Как только ей показалось, что настал наконец тот час, которого она так долго ждала, она отнесла рукопись романа в журнал «Москва».

Казалось, это было чистым безумием. Единственным журналом в то время, который мог решиться напечатать Булгакова, был «Новый мир» Твардовского. Но «Новый мир» уже только что опубликовал «Театральный роман», исчерпав таким образом свой лимит. И Елене Сергеевне не оставалось ничего другого, как пойти в «Москву». Не в «Октябрь» же — к Кочетову!

Главным редактором «Москвы» был тогда Евгений Поповкин, автор романа «Семья Рубанюк». Роман этот я не читал, но думаю, что он был похож на роман Кочетова «Братья Ершовы», который я тоже не читал.

Образованный читатель, вероятно, уже отметил, что старая шутка эта украдена мною у Генриха Гейне. Это он сострил однажды про какого-то немецкого поэта, своего современника, что никогда его не читал, но думает, что он похож на… — тут он назвал имя другого своего современника, которого он тоже не читал.

Если же без шуток, то имя Поповкина стояло в моем сознании в одном ряду с Сартаковым, Пермитиным, Закруткиным и прочими забытыми ныне корифеями соцреализма, о которых кто-то хорошо сказал, что писателями они могли быть только при поддержке армии и флота.

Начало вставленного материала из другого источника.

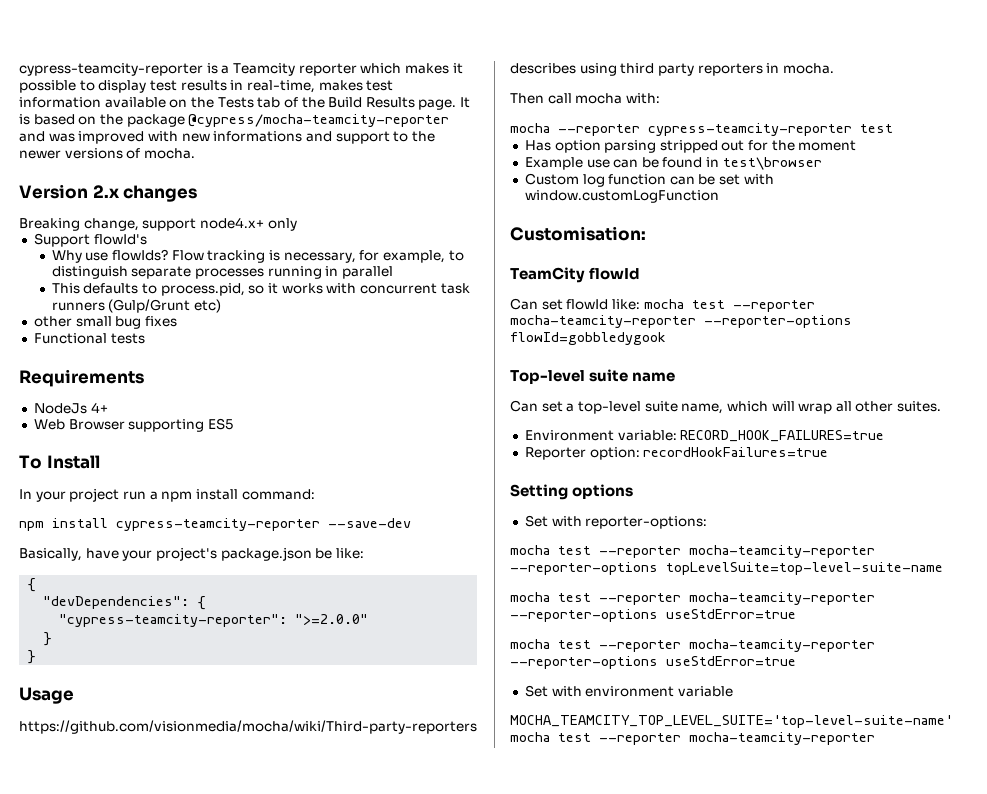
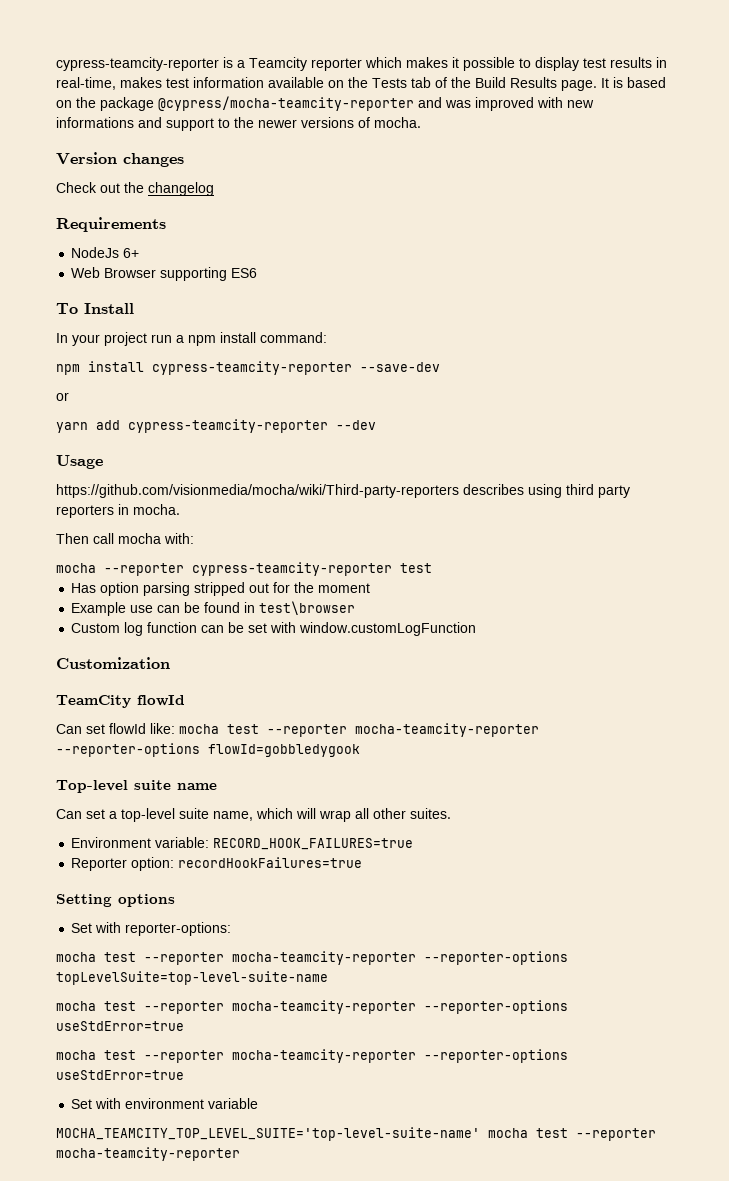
[92,185,120,198] 2.x -> (117, 158) none
[19,217,297,231] [33,233,147,247] [51,249,464,263] [51,266,394,279] [51,283,470,296] [51,299,222,313] [33,316,177,329] [33,333,145,344] Breaking change, support node4.x+ only // Support flowId's // Why use flowIds? Flow tracking is necessary, for example, to distinguish separate processes running in parallel // This defaults to process.pid, so it works with concurrent task runners (Gulp/Grunt etc) // other small bug fixes // Functional tests -> [56,182,214,196] Check out the changelog
[90,402,108,413] 4+ -> [123,248,140,258] 6+
[207,418,233,430] ES5 -> [231,268,258,278] ES6
[19,547,364,561] [27,578,37,592] [43,596,207,610] [59,614,369,627] [43,632,53,646] [27,650,37,664] Basically, have your project's package.json be like: // { // "devDependencies": { // "cypress-teamcity-reporter": ">=2.0.0" // } // } -> [56,392,69,401] [56,419,376,433] or // yarn add cypress-teamcity-reporter --dev
[510,226,646,241] Customisation: -> [56,657,170,669] Customization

Но, как оказалось, чем-то Евгений Ефимович Поповкин от них от всех всё-таки отличался.

Прочитав «Мастера и Маргариту», он сказал Елене Сергеевне, что напечатать этот роман в его журнале совершенно невозможно.

— Но, — добавил он, — я ведь понимаю, что это единственный мой шанс остаться в истории литературы.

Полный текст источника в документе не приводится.